• **RECORDS TO USE**
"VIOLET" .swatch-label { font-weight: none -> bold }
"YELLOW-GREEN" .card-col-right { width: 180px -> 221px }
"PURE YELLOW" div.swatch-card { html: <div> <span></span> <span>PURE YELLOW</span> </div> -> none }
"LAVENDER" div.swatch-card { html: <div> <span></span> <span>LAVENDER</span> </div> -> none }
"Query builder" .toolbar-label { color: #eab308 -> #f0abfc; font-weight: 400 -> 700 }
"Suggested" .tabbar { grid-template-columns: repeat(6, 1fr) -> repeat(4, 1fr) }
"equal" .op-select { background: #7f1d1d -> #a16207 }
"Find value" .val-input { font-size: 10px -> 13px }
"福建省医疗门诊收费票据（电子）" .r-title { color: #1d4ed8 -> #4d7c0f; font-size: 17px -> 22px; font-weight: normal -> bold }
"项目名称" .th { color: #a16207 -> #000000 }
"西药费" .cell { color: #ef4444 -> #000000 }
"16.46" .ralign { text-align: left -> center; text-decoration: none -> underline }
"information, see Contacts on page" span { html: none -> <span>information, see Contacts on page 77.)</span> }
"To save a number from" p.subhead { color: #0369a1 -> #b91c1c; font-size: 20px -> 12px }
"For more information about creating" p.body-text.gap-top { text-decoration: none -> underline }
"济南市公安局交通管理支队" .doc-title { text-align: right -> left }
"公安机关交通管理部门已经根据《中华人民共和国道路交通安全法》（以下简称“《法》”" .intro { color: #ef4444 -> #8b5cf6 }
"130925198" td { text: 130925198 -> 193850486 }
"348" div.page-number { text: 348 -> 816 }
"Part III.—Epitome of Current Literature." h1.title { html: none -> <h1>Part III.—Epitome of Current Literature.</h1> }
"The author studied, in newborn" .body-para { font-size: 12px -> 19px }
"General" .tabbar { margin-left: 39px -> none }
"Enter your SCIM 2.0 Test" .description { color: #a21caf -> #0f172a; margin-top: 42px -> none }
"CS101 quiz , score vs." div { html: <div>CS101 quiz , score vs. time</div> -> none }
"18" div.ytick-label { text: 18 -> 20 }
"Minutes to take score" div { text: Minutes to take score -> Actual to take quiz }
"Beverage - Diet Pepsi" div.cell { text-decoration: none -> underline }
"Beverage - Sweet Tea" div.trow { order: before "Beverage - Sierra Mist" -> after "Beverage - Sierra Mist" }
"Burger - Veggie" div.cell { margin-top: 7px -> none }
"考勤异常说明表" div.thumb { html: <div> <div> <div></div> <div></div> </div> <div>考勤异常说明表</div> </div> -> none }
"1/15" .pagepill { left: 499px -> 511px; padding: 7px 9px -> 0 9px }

• **EXERCISE DETAILS**
Restate the records above word for word.

• **TASK SOLUTION**
"VIOLET" .swatch-label { font-weight: none -> bold }
"YELLOW-GREEN" .card-col-right { width: 180px -> 221px }
"PURE YELLOW" div.swatch-card { html: <div> <span></span> <span>PURE YELLOW</span> </div> -> none }
"LAVENDER" div.swatch-card { html: <div> <span></span> <span>LAVENDER</span> </div> -> none }
"Query builder" .toolbar-label { color: #eab308 -> #f0abfc; font-weight: 400 -> 700 }
"Suggested" .tabbar { grid-template-columns: repeat(6, 1fr) -> repeat(4, 1fr) }
"equal" .op-select { background: #7f1d1d -> #a16207 }
"Find value" .val-input { font-size: 10px -> 13px }
"福建省医疗门诊收费票据（电子）" .r-title { color: #1d4ed8 -> #4d7c0f; font-size: 17px -> 22px; font-weight: normal -> bold }
"项目名称" .th { color: #a16207 -> #000000 }
"西药费" .cell { color: #ef4444 -> #000000 }
"16.46" .ralign { text-align: left -> center; text-decoration: none -> underline }
"information, see Contacts on page" span { html: none -> <span>information, see Contacts on page 77.)</span> }
"To save a number from" p.subhead { color: #0369a1 -> #b91c1c; font-size: 20px -> 12px }
"For more information about creating" p.body-text.gap-top { text-decoration: none -> underline }
"济南市公安局交通管理支队" .doc-title { text-align: right -> left }
"公安机关交通管理部门已经根据《中华人民共和国道路交通安全法》（以下简称“《法》”" .intro { color: #ef4444 -> #8b5cf6 }
"130925198" td { text: 130925198 -> 193850486 }
"348" div.page-number { text: 348 -> 816 }
"Part III.—Epitome of Current Literature." h1.title { html: none -> <h1>Part III.—Epitome of Current Literature.</h1> }
"The author studied, in newborn" .body-para { font-size: 12px -> 19px }
"General" .tabbar { margin-left: 39px -> none }
"Enter your SCIM 2.0 Test" .description { color: #a21caf -> #0f172a; margin-top: 42px -> none }
"CS101 quiz , score vs." div { html: <div>CS101 quiz , score vs. time</div> -> none }
"18" div.ytick-label { text: 18 -> 20 }
"Minutes to take score" div { text: Minutes to take score -> Actual to take quiz }
"Beverage - Diet Pepsi" div.cell { text-decoration: none -> underline }
"Beverage - Sweet Tea" div.trow { order: before "Beverage - Sierra Mist" -> after "Beverage - Sierra Mist" }
"Burger - Veggie" div.cell { margin-top: 7px -> none }
"考勤异常说明表" div.thumb { html: <div> <div> <div></div> <div></div> </div> <div>考勤异常说明表</div> </div> -> none }
"1/15" .pagepill { left: 499px -> 511px; padding: 7px 9px -> 0 9px }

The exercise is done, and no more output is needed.